What this task involves: Pictures in the entries below are to be left out; otherwise, reproduce exactly the lines from the first through the line containing "Pedaltrain PT-PB1 Small".
###
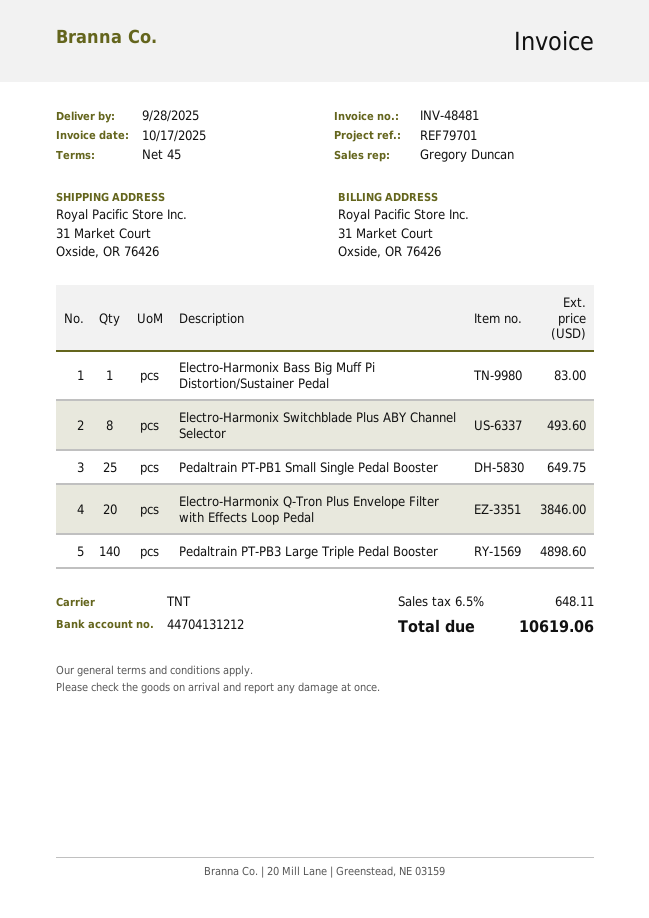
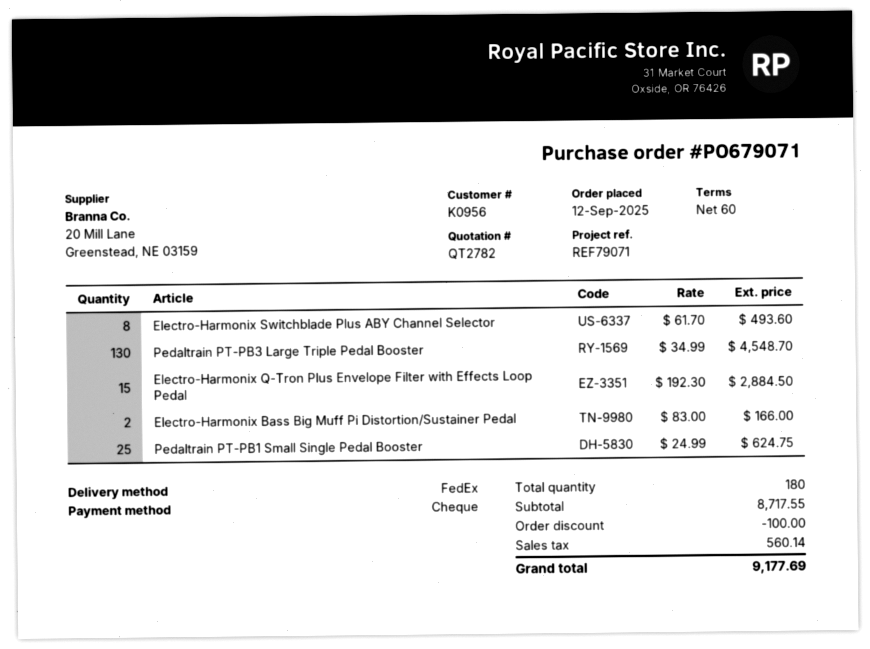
payment terms: 45 days -> 60 days
reference: REF79701 -> REF79071
shipping method: TNT -> FedEx
Electro-Harmonix Bass Big Muff Pi Distortion/Sustainer Pedal: 1 for 83.00 -> 2 for 166.00
Pedaltrain PT-PB1 Small Single Pedal Booster: 25 for 649.75 -> 25 for 624.75
Electro-Harmonix Q-Tron Plus Envelope Filter with Effects Loop Pedal: 20 for 3846.00 -> 15 for 2884.50
Pedaltrain PT-PB3 Large Triple Pedal Booster: 140 for 4898.60 -> 130 for 4548.70
discount: none -> 100.00
tax: 648.11 -> 560.14
total: 10619.06 -> 9177.69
###
Your solution:
payment terms: 45 days -> 60 days
reference: REF79701 -> REF79071
shipping method: TNT -> FedEx
Electro-Harmonix Bass Big Muff Pi Distortion/Sustainer Pedal: 1 for 83.00 -> 2 for 166.00
Pedaltrain PT-PB1 Small Single Pedal Booster: 25 for 649.75 -> 25 for 624.75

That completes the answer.